Comm Games hero’s $134k Centrelink rip-off
MOTIVATIONAL speaker and Commonwealth Games baton bearer John Coutis has narrowly escaped a jail term for not telling Centrelink he was earning about $5000 a fortnight for more than 12 years while on the disability support pension.
Between 2004 and 2017 the disability advocate earned more than $1.468 million which he did not tell Centrelink about.
The 51-year-old was paid more than $134,000 in disability support pension which he was not entitled to under the income test.
Coutis is well-known on the Gold Coast for his charity fundraising, motivational speaking and disability advocacy. He was also this year awarded a medal of the Order of Australia.

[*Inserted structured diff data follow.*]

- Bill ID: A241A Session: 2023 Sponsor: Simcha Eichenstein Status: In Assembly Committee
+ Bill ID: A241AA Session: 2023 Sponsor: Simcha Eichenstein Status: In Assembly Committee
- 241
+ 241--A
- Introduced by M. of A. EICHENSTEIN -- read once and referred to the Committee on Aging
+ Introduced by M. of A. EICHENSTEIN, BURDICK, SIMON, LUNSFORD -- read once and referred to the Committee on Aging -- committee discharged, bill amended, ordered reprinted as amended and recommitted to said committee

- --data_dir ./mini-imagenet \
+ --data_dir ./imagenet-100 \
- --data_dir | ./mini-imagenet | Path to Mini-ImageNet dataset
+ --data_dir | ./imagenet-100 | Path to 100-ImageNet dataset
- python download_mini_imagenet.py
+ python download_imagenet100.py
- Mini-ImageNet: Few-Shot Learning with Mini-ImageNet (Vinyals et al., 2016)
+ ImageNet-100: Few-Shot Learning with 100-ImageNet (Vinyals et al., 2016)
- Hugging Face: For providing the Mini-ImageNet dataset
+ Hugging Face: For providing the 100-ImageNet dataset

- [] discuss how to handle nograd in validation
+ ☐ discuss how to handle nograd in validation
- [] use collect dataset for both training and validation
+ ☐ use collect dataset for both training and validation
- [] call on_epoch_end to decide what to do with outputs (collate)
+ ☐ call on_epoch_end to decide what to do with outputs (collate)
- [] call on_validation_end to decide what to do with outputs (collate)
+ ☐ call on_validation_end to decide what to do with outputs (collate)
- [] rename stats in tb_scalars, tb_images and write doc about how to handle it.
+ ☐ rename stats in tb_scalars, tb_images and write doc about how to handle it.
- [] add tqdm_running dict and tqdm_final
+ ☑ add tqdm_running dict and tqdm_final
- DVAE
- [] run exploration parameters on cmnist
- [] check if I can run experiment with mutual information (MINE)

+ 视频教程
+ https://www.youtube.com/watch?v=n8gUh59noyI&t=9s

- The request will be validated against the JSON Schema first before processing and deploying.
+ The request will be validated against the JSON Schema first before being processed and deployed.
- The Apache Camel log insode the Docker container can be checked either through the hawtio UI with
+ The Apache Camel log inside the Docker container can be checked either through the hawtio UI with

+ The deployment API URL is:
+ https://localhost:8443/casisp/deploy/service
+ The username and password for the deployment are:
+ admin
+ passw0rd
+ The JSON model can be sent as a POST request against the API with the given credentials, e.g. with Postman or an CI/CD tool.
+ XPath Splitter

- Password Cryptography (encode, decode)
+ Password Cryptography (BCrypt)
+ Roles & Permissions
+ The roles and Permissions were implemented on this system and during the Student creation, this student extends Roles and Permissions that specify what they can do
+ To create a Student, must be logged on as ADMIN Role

He has spoken at events attended by former US president Bill Clinton, English business magnate Richard Branson and South African anti-apartheid revolutionary Nelson Mandela.
Coutis pleaded guilty in the Southport District Court on Monday to two counts for obtaining financial advantage by deception.
Judge Bernard Porter sentenced him to five years prison with immediate release on parole.
"I am conscious of the disability support pension not being enough to support people on disability but thousands of others have been able to comply … very few would have been able to earn $1.5 million like you have," he said.
"The welfare system depends on the honesty of claimants and this type of offending undermines the welfare system."
Judge Porter said part of the reason for immediate parole was that the prison was unable to cater to Coutis' disability.
Outside of court, Coutis apologised for his actions and asked for his privacy.
For a majority of the about two-hour sentencing proceedings Coutis sat on a mobility scooter which had the number plate "No Legs". He later asked to sit on the floor as he found that more comfortable.
Coutis is a double amputee and often uses a modified skateboard to get around. He also has lung issues and arthritis.
The court was told Coutis was born with Spina bifida and, at the time, was not expected to survive.
References were provided from radio host Alan Jones, former Olympic swimmer Dawn Fraser, NRL great Phil Gould and former Tweed Heads top cop Superintendent Wayne Starling.
Commonwealth prosecutor Chris Wilson told the court the offending began in 2004 when Coutis signed a form to get the pension saying he was not a sole trader and was not sure he was going to work again.
At the time he was working as a motivational speaker and earning an income for his work.
His failure to disclose his income was discovered in 2017.
"He was detected because he was identified as a frequent international traveller and completed at least 37 trips during the 12-and-a-half years," Ms Wilson said.
Ms Wilson said Coutis had repaid $33,000, but still owed more than $100,000.
Defence barrister Clare Hurley said since the COVID pandemic Coutis had been unable to travel for work and was now on JobSeeker.
Ms Hurley said Coutis was awarded the medal of the Order of Australia this year and the ceremony was scheduled for September.